Po słowach Antoniego Macierewicza na inauguracji roku szkolnego w jednej ze szkół w Tomaszowie Mazowieckim o "zbrodni smoleńskiej, w której zamordowano całą polską elitę narodową" Kuratorium Oświaty w Łodzi wszczęło kontrolę w placówce. - Szkoła musi być miejscem wolnym od wszelkiej agitacji politycznej. Nie można prowadzić działań związanych z jakąkolwiek partią polityczną - mówi Janusz Brzozowski, Łódzki Kurator Oświaty. Sprawą interesuje się również Ministerstwo Edukacji Narodowej.
Antoni Macierewicz pojawił się w poniedziałek, 2 września, w Zespole Szkół Ponadpodstawowych nr 1 im. Tadeusza Kościuszki w Tomaszowie Mazowieckim. Na uroczystej gali z okazji rozpoczęcia roku szkolnego został przedstawiony jako polityk, który powołał certyfikowane, wojskowe klasy mundurowe, które potem przekształcono w oddziały przygotowania wojskowego. Uczniowie w tomaszowskiej szkole zostali też poinformowani przez przedstawicieli szkoły, że to właśnie Antoni Macierewicz doprowadził do tego, że klasy wojskowe mają "odpowiednie dofinansowanie".

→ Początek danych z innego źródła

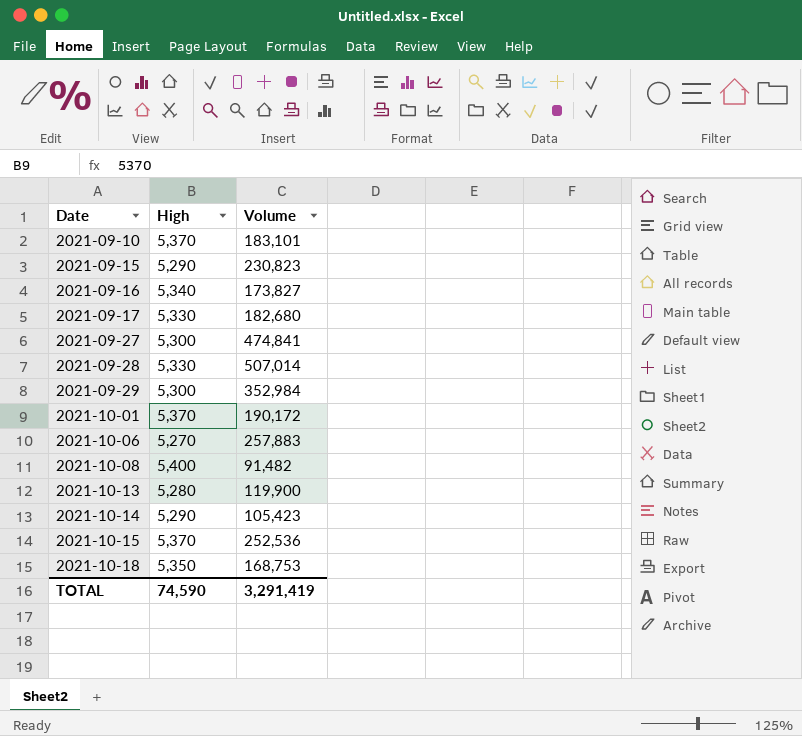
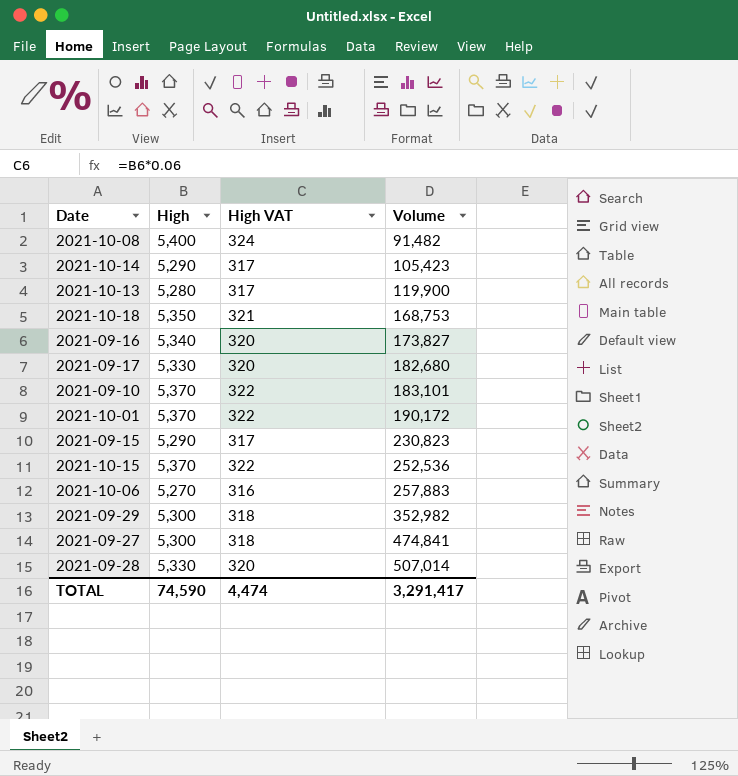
row order: Date ascending -> Volume ascending
column High VAT | formula: none -> [High] * 0.06
2021-09-29 | Volume: 352,984 -> 352,982
TOTAL | Volume: 3,291,419 -> 3,291,417

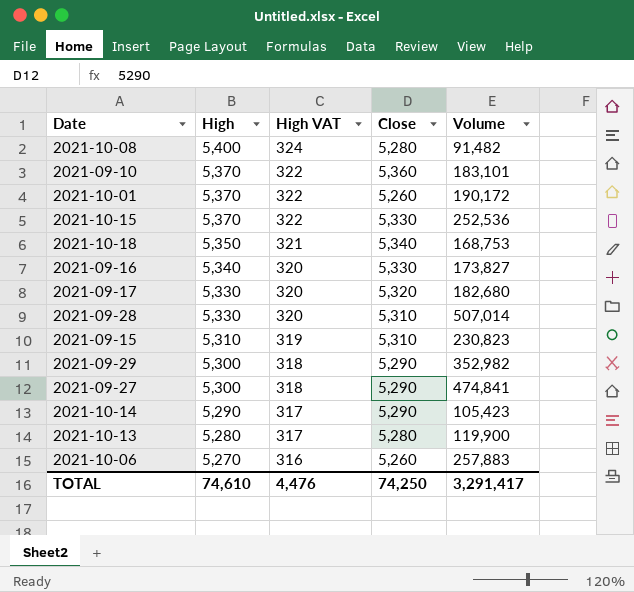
row order: Volume ascending -> High descending
column Close | position: none -> 4
2021-09-15 | High: 5,290 -> 5,310
2021-09-15 | High VAT: 317 -> 319
TOTAL | High: 74,590 -> 74,610
TOTAL | High VAT: 4,474 -> 4,476

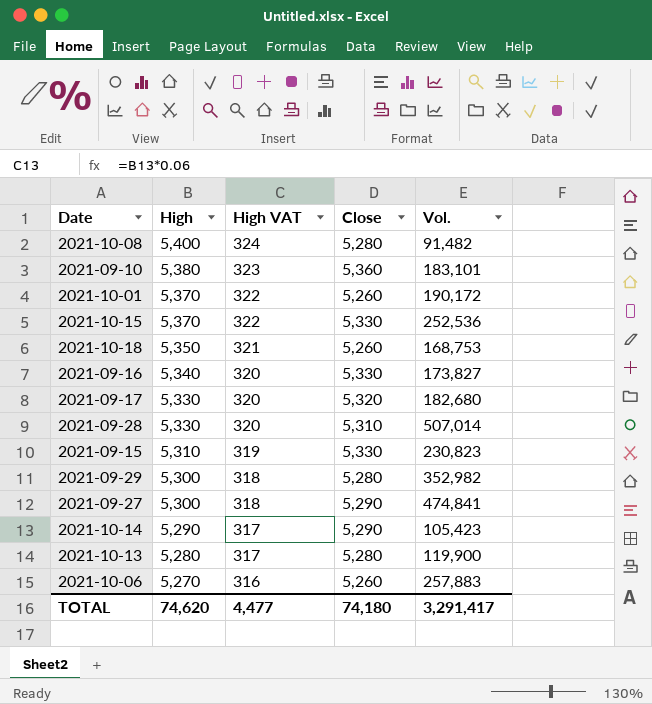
column name: Volume -> Vol.
2021-09-10 | High: 5,370 -> 5,380
2021-09-10 | High VAT: 322 -> 323
2021-10-18 | Close: 5,340 -> 5,260
2021-09-15 | Close: 5,310 -> 5,330
2021-09-29 | Close: 5,290 -> 5,280
TOTAL | High: 74,610 -> 74,620
TOTAL | High VAT: 4,476 -> 4,477
TOTAL | Close: 74,250 -> 74,180

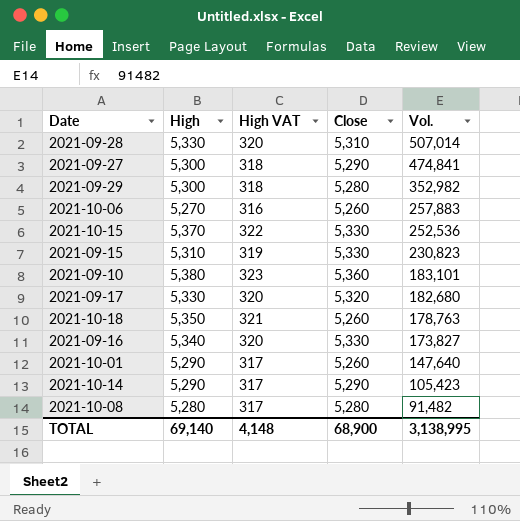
row order: High descending -> Vol. descending
row 2021-10-13: 5,280 | 317 | 5,280 | 119,900 -> none
2021-10-18 | Vol.: 168,753 -> 178,763
2021-10-01 | High: 5,370 -> 5,290
2021-10-01 | High VAT: 322 -> 317
2021-10-01 | Vol.: 190,172 -> 147,640
2021-10-08 | High: 5,400 -> 5,280
2021-10-08 | High VAT: 324 -> 317
TOTAL | High: 74,620 -> 69,140
TOTAL | High VAT: 4,477 -> 4,148
TOTAL | Close: 74,180 -> 68,900
TOTAL | Vol.: 3,291,417 -> 3,138,995

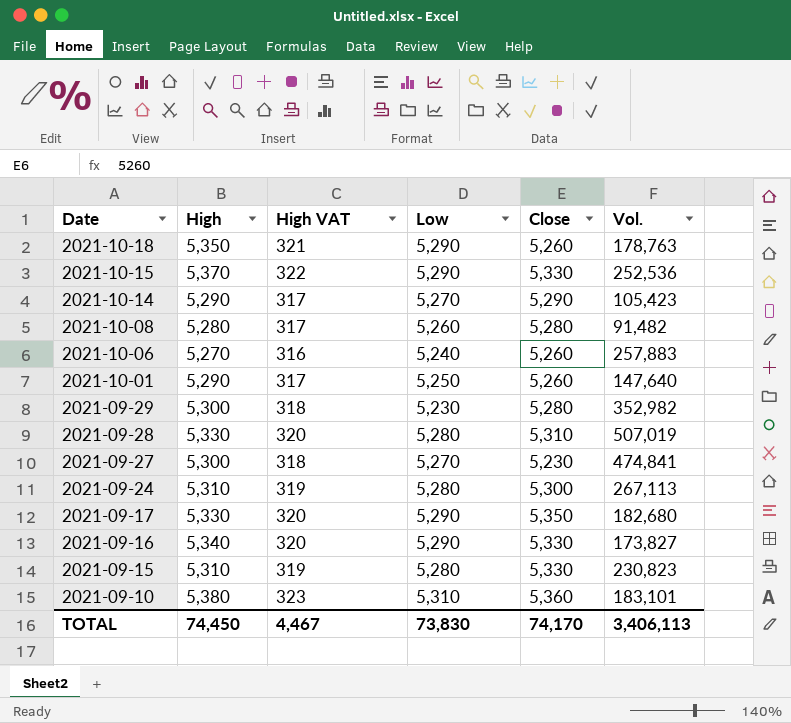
row order: Vol. descending -> Date descending
column Low | position: none -> 4
2021-09-28 | Vol.: 507,014 -> 507,019
2021-09-27 | Close: 5,290 -> 5,230
row 2021-09-24: none -> 5,310 | 319 | 5,280 | 5,300 | 267,113
2021-09-17 | Close: 5,320 -> 5,350
TOTAL | High: 69,140 -> 74,450
TOTAL | High VAT: 4,148 -> 4,467
TOTAL | Close: 68,900 -> 74,170
TOTAL | Vol.: 3,138,995 -> 3,406,113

Czytaj też: "Zbrodnia smoleńska" i "sojusz rosyjsko-niemiecki". Antoni Macierewicz przemawia do uczniów. Nagranie
Sam Antoni Macierewicz zabrał głos niedługo potem. Polityk rozpoczął od nawiązania do 85. rocznicy wybuchu drugiej wojny światowej. - Przywołuje nam to ludobójstwo, które było przez Niemców zrealizowane głównie przeciwko narodowi polskiemu wraz z Rosją, nie byłoby wojny światowej - mówił Macierewicz. Potem odniósł się do sierpnia 1980 roku, podkreślając, że organizowane wtedy protesty tworzyły "tradycje obrony Polski, kształtowania Polski, odzyskiwania polskości, polskości narodowej, polskości chrześcijańskiej". Potem były szef MON przeszedł do tragedii prezydenckiego samolotu z 10 kwietnia 2010 roku.

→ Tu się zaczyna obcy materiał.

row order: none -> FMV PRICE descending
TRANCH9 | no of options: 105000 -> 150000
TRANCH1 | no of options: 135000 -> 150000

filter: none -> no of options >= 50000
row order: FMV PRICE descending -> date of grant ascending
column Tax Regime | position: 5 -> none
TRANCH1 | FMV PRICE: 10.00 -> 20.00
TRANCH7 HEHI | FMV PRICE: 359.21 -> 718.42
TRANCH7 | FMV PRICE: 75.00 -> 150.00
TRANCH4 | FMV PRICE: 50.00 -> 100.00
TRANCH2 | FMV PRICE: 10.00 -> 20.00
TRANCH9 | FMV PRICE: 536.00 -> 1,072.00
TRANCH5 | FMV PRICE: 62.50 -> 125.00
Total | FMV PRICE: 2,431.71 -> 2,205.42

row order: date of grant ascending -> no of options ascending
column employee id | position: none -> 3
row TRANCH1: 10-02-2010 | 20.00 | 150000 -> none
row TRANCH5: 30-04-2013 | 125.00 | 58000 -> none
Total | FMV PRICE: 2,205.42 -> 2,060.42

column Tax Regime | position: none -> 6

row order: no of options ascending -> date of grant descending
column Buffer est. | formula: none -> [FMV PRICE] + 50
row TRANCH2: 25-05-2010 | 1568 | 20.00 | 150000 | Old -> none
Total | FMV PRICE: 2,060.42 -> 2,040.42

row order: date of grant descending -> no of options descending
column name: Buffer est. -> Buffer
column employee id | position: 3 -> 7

- Te tradycje muszą być dla nas wszystkich, ale zwłaszcza dla was, dla uczniów, punktem odniesienia, zrozumienia tego, co właśnie się teraz dzieje. Symbolem teraz tego czasu, którego symbolem z jednej strony jest zbrodnia smoleńska, w której zamordowano całą polską elitę narodową po to, żeby umożliwić sojusz rosyjsko-niemiecki - mówił polityk PiS.
Drugim, jak powiedział Macierewicz, "straszliwym wydarzeniem realizowanym do teraz jest wojna na terenie Ukrainy":
- To zbrodnie wykonywane w próbie zdobycia państwa ukraińskiego po to, żeby móc zaatakować Polskę i zniszczyć Europę - zaznaczył polityk.
Kuratorium reaguje
Na reakcję łódzkiego kuratorium oświaty nie trzeba było długo czekać. Łódzki kurator oświaty Janusz Brzozowski zapowiedział kontrolę w tomaszowskiej placówce.
- Szkoła musi być miejscem wolnym od wszelkiej agitacji politycznej. Nie można też prowadzić działań związanych z jakąkolwiek partią polityczną. Nie może być przekazywania treści kontrowersyjnych. Kuratorium podjęło czynności kontrolne. Sprawdzamy, czy w przeszłości dochodziło do podobnych sytuacji w szkole. Jeżeli tak, to jakie to były sytuacje, jakie treści były przekazywane i w jaki sposób reagowali pracownicy szkoły - powiedział TVN24 Janusz Brzozowski.
"Miarka się przebrała"
Do sprawy w rozmowie z reporterem TVN24 Piotrem Borowskim odniósł się również jeden z lokalnych radnych, który nagłośnił sprawę.
- Miarka się przebrała. Pana Macierewicza gościmy tutaj od 6 lat. Przyjeżdża na wszystkie uroczystości. Jest zapraszany przez starostę. Zabiera głos. Tym razem zaszło to za daleko i doszedłem do wniosku, że ktoś powinien powiedzieć stop - przyznał radny.